Strict medical checks are probably awaiting guest workers arriving in the Czech Republic from non-EU countries. A draft amendment to the recently approved green card programme is designed to radically reduce the increasing risk of foreigners spreading tuberculosis, hepatitis, AIDS, syphilis, whooping cough and other dangerous infections.
With the growing number of guest workers also grows the number of those who arrive with dangerous diseases. Doctors have long warned that the country has no way to prevent this from happening.
A Pardubice-based plant belonging to the electronics giant Foxconn had 13 incidents of TB this summer, mainly among workers from Mongolia and Vietnam. Some companies are trying to protect themselves by sending non-EU staff to have their lungs x-rayed, but that is against Czech radiation safety laws.
The amendment to the regulations for green card approvals, drafted by MP Boris Šťastný (ODS), vice-chairman of the lower house health care committee, would set up a network of facilities accredited by the Health Ministry to check green card applicants and confirm that they do not suffer from any of the diseases listed.
The Czech Republic will start issuing green cards to guest workers from non-EU countries from January 2009. The green cards, combining a work and residency permit, are designed to help Czech firm hire foreigners for specific jobs unwanted by EU citizens.
“If my proposal passes through parliament without any delays, medical checks may be included as another mandatory requirement for green card approval around the middle of next year,” says Šťastný.
But Labour and Social Affairs Minister Petr Nečas thinks this solution is not necessary. “What will we do with the people if they are already here? We could effectively protect ourselves from the spread of dangerous diseases even now, by suspending green cards for a specific country deemed as risky,” says the minister.
The Health Ministry insists the amendment would represent an important improvement. “It would secure better protection of our citizens’ health,” says Michael Vít, the country’s chief public health officer.
The bill is expected to win support from legislators of most political parties. Some doctors are enthusiastic too. “It is a step in the right direction,” says Jan Kos, director of a sanatorium for respiratory diseases in Janov and chair of the Czech Pulmonological Society.
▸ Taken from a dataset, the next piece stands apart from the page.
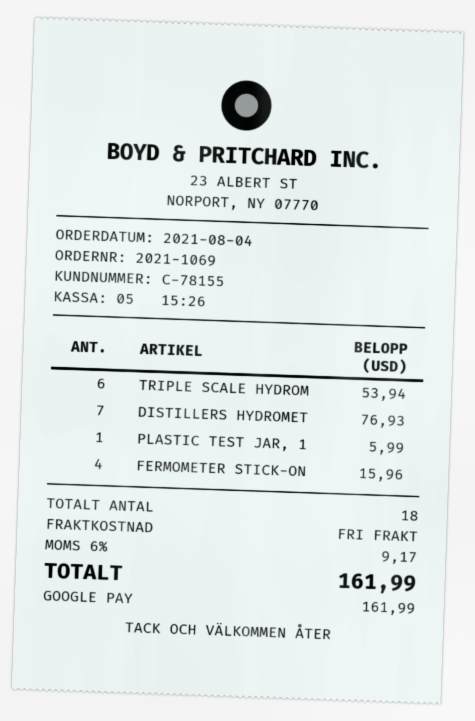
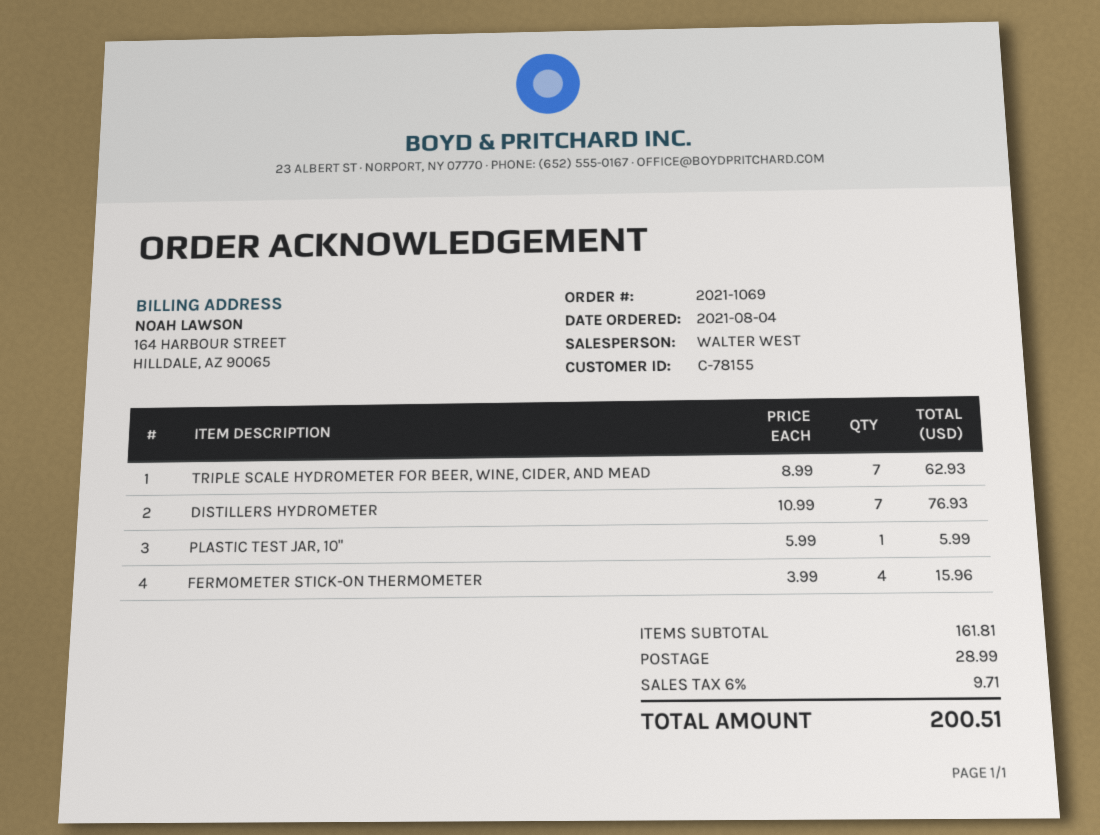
TRIPLE SCALE HYDROM: 6 for 53.94 -> 7 for 62.93
shipping: 0.00 -> 28.99
tax: 6% = 9.17 -> 6% = 9.71
total: 161.99 -> 200.51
So what will we do with foreigners diagnosed with one of the diseases, as Nečas says? “From a medical point of view we have to cure them. But MP Šťastný’s proposal would prevent the ill worker from spreading the disease further around his factory,” says Jana Vyskočilová, head of the lung ward at the Teaching Hospital in Plzeň.
“It is then up to immigration police to immediately deport such a person,” says Vít. But immigration police spokeswoman Kateřina Rendlová points out that the existing laws do not recognise a disease as a reason for deportation. “If such a law were adopted, we would obviously act accordingly,” she says.
The number of Czech patients diagnosed with TB dropped to 871 last year, the lowest figure in history, but the number of foreigners with TB grew to 153.